A Japanese student and one of Asahi's classmates. She wears glasses, and has a bright and cheerful personality. She is also a talented cook for her housemates. It is later revealed that she is actually a simulated character and that she was the first among the artificial intelligence girls to be created. Because of this, she is said to be the most similar to the AI girls' base, Asahi's childhood friend, Ai Izawa.
- Amelia Irving (アメリア・アーヴィング, Ameria Āvingu)

An American student and one of Asahi's classmates. She is always seen wearing headphones with cat ears. She wants to be good at Japanese by studying kanji. It is later revealed that she is actually a simulated character. Later in the series, she is a magical girl.
- Irina Ilyukhina (Note
  Ирина Илюхина; Ilja Iljuhina) (イリーナ・イリューヒナ, Irīna Iryūhina)

A shy Bulgarian student and one of Asahi's classmates. She is actually a cross-dressing girl who has been forced to live like a boy under the name Ilya Ilyukhin (Note: Илья Илюхин; Ilja Iljuhin) (イリヤ・イリューヒン, Iriya Iryūhin) by her late father. It is later revealed that she is actually a simulated character. She is also a magical girl.
- Bai Mongfa (白 夢華, Bai Monfa)

The class' teacher who comes from China. Because she is still young, her relationship with her students is more like that of an older sister. She has a clumsy personality, particularly at home.

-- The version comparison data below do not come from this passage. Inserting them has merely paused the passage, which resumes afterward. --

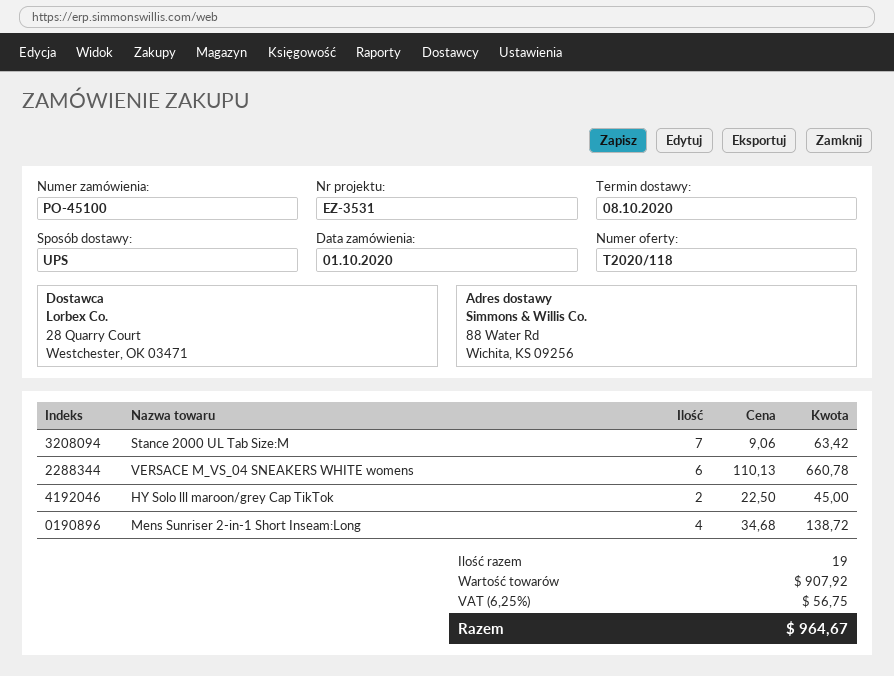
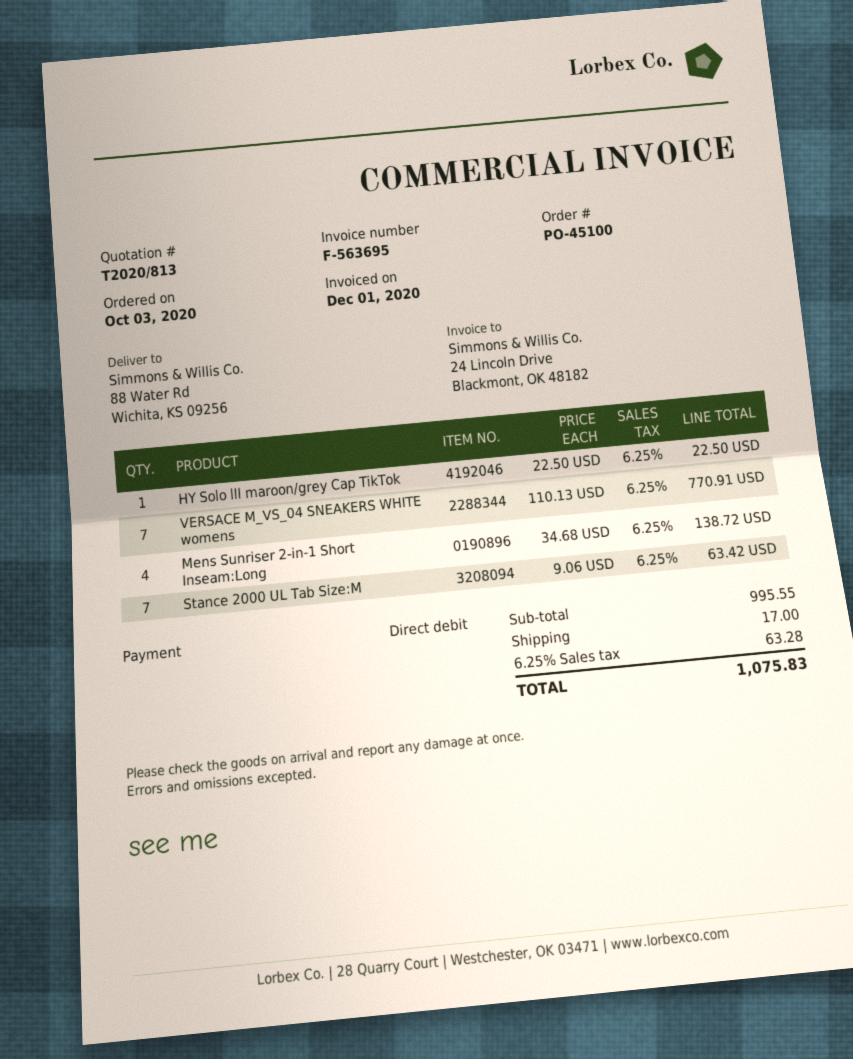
quote number: T2020/118 -> T2020/813
order date: 2020-10-01 -> 2020-10-03
VERSACE M_VS_04 SNEAKERS WHITE womens: 6 x 110.13 = 660.78 -> 7 x 110.13 = 770.91
HY Solo lll maroon/grey Cap TikTok: 2 x 22.50 = 45.00 -> 1 x 22.50 = 22.50
subtotal: 907.92 -> 995.55
shipping: none -> 17.00
tax: 6.25% = 56.75 -> 6.25% = 63.28
total: 964.67 -> 1075.83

She is a former tai chi assassin of an underground organization and has the codename "Bloody Tiger". It is later revealed that she is actually a simulated character.
- Karin Istel (カリン・イステル, Karin Isuteru)

A self-conscious German student and one of Asahi's classmates. She is also active as a model whose billboards are a common sight in Tokyo. She is also a magical girl, becoming one after an encounter with an alien familiar. It is later revealed that she is actually a simulated character.

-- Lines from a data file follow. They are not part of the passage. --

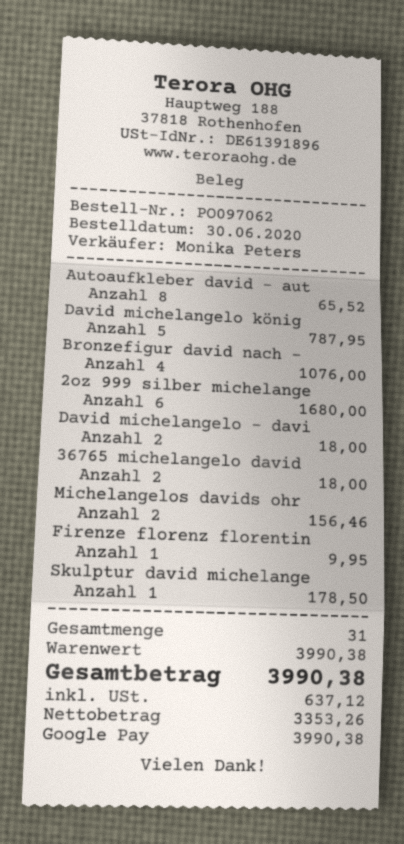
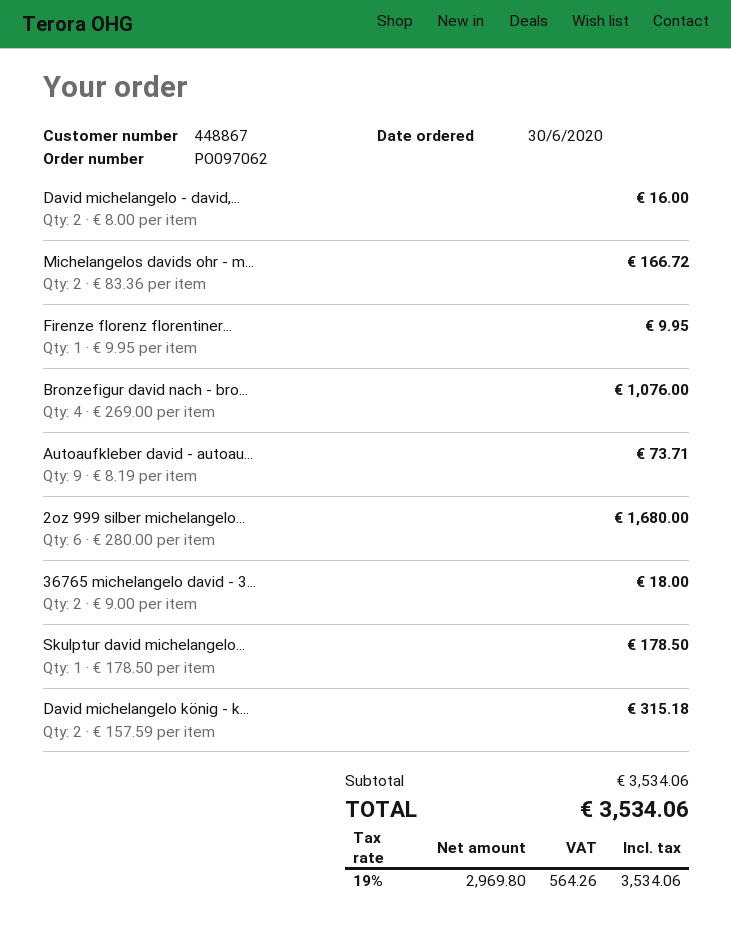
Autoaufkleber david - aut: 8 for 65.52 -> 9 for 73.71
David michelangelo könig: 5 for 787.95 -> 2 for 315.18
David michelangelo - davi: 2 for 18.00 -> 2 for 16.00
Michelangelos davids ohr: 2 for 156.46 -> 2 for 166.72
subtotal: 3990.38 -> 3534.06
net: 3353.26 -> 2969.80
tax: 637.12 -> 564.26
total: 3990.38 -> 3534.06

===Supporting characters===
- Yoshio Ijūin (伊集院 好雄, Ijūin Yoshio)

Asahi's classmate and self-proclaimed best friend. He comes from a rich family which owns a beach house. It is later revealed that he is actually a simulated character and an alter-ego of scientist Yoshino Feynman.
- Loverin (ラブリン, Raburin)

A rabbit-shaped alarm clock which says things to Asahi and the others. She has a screen that can display both time and other information.
- Ai Izawa (井澤 愛, Izawa Ai)

Asahi's childhood friend. She died from a brain tumor two years prior to Asahi entering the VR program, but her consciousness formed the basis of a new AI model. Additionally, her memories were implanted into the five simulated characters created by the international VR companies.
- Yoshino Feynman (好乃・ファインマン, Yoshino Fainman)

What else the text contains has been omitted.